───── Supplied material

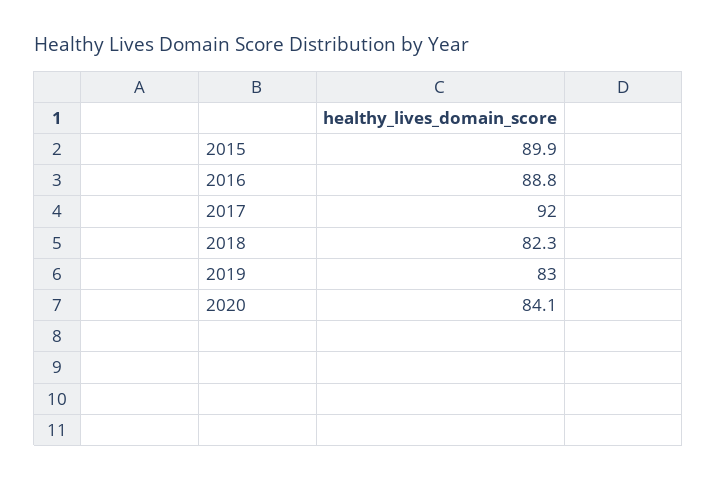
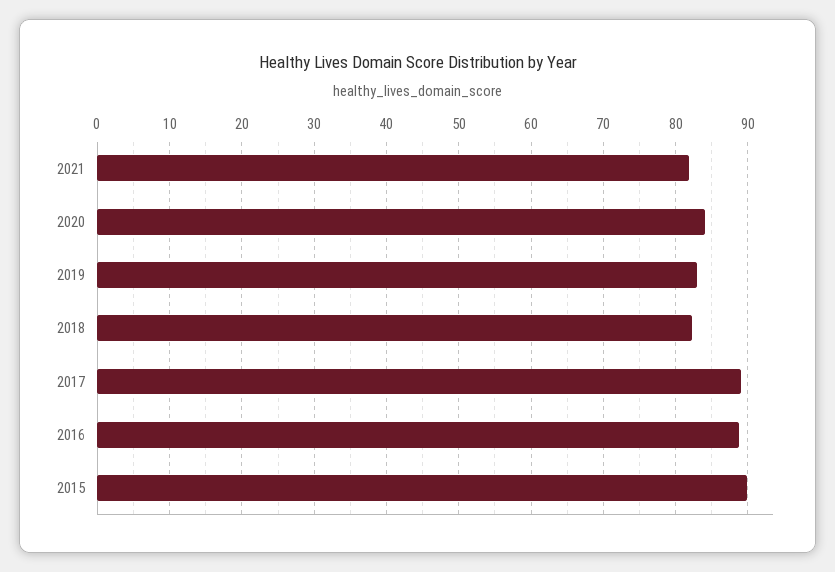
2017: 92 -> 89
2021: none -> 82

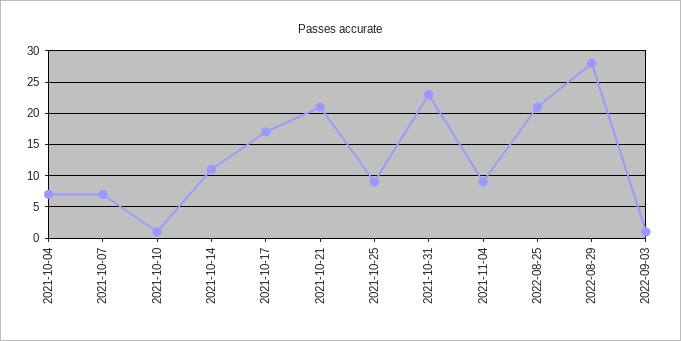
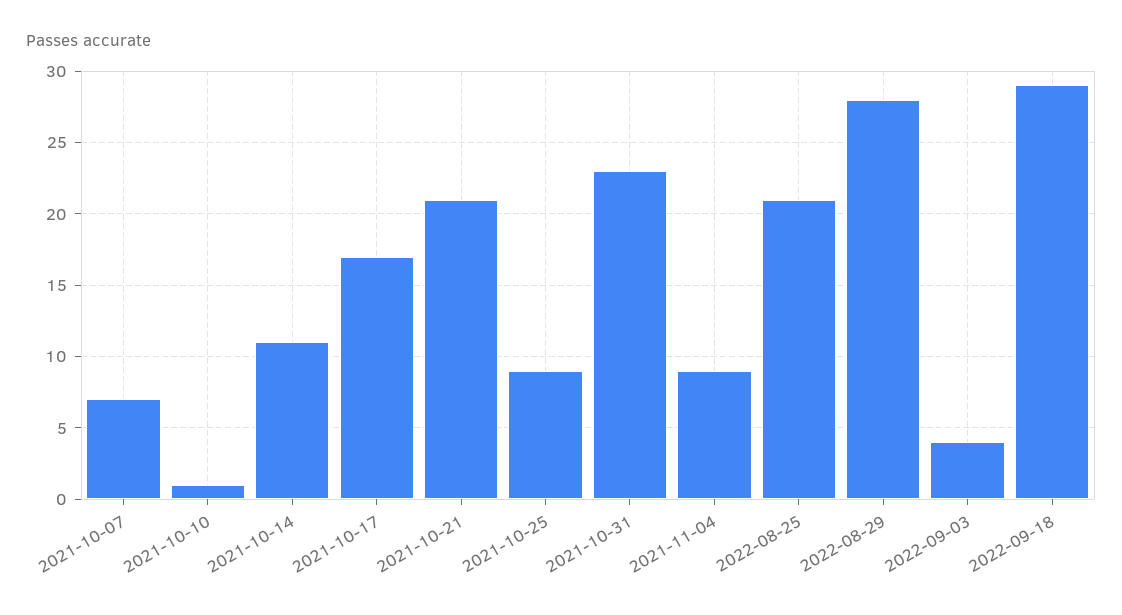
2021-10-04: 7 -> none
2022-09-03: 1 -> 4
2022-09-18: none -> 29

──────────

Without including any picture, retype the entries exactly.

2017: 92 -> 89
2021: none -> 82

2021-10-04: 7 -> none
2022-09-03: 1 -> 4
2022-09-18: none -> 29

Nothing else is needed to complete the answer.